Mom: My mother used to run and bike all the time when I was growing up with her longest race a half-marathon. A broken collar bone, however, made it fairly obvious when she should "quit." She's still a frequent exerciser, though her greatest feat of endurance has probably been putting up with my dad.
Sister: Melanie has also run a half-marathon and spends the rest of her time chasing around two crazy sons. (I love my nephews!) Regardless of what kind of shape I am in, she can kick my butt on hills. She is the exception to the Chapin stereotype in that she not only knows when to quit, but also knows when not to start.
Dad: My dad has run plenty of ultras, including one attempt at a 100 miler. He had to pull out at the 68 mile mark, but that's about 10 times more than most people ever run in a single stretch, so I think he did pretty well for himself. He did get to cross the finish line with my brother in the 2009 Arkansas Traveler. See pic below.
Brother: Thomas is really establishing himself as a long-term ultra runner. Last year, he completed the Arkansas Traveler 100 Miler. Most people can't even fathom that, even fewer are able to attempt it, and about half of them are able to finish in any given race. If there is indeed a correlation between knowing when to quit socially and knowing when to quit physically, then it makes sense that Thomas will probably become the most successful runner in our family. All the same, I might still like to train for an ultra as a brother/sister combo someday.

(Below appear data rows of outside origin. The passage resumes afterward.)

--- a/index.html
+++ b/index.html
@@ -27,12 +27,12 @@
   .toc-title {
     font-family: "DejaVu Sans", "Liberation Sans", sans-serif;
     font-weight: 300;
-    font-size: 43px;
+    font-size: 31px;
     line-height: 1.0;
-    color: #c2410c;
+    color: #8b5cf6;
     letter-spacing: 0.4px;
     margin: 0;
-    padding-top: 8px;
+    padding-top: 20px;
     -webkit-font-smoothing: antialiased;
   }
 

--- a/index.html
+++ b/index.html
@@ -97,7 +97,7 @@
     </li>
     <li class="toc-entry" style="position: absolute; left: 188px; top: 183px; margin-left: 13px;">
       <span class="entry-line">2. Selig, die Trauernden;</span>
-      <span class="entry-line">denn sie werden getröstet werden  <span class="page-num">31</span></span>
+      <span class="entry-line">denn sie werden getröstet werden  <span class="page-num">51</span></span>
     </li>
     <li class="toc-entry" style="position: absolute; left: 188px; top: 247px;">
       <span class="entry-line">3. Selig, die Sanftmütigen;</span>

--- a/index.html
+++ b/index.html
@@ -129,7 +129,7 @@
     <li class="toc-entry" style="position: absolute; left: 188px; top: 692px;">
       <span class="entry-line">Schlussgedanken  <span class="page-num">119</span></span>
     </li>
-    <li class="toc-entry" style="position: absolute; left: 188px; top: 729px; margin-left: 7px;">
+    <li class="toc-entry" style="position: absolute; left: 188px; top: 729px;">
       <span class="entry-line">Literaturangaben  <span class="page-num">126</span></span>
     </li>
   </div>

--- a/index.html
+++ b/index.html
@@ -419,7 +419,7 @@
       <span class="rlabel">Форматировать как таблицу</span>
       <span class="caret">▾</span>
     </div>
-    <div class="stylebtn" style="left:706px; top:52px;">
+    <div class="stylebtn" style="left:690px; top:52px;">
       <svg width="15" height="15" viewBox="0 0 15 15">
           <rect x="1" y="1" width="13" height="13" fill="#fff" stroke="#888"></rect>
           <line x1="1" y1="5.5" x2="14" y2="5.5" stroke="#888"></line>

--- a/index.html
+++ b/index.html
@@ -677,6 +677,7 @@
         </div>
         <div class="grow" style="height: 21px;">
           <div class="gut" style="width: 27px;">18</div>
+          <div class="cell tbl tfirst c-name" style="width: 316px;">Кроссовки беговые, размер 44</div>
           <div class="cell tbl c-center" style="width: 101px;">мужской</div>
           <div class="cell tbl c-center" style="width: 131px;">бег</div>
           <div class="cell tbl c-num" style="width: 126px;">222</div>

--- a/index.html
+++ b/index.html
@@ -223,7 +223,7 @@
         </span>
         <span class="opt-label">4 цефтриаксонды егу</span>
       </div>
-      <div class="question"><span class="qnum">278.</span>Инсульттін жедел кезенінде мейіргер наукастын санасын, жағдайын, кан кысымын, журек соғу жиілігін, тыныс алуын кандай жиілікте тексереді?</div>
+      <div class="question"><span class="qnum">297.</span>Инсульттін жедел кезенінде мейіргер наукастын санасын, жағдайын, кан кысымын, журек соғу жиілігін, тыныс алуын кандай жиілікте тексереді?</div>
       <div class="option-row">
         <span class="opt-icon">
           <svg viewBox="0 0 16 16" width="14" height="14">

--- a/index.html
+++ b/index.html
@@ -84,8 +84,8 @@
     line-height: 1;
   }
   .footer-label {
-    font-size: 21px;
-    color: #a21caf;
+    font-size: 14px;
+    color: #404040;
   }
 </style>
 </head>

Honorary Endurance Athlete: My Granddad.
My granddad is 92 and going strong. If anyone besides the Kenyans had a concept of distance running in 1950, I think my granddad would have been right at home in the company of marathoners. When I was in Panhandle recently, a girlfriend and I went walking while he rode his bike. At one point he said "You know, I sure could ride a lot straighter if you girls would speed up." We took the hint. Looks good, doesn't he?
So, you see that I have a lot of familial inspiration to draw from. I hope I can keep up the Chapin family tradition with a solid distance race!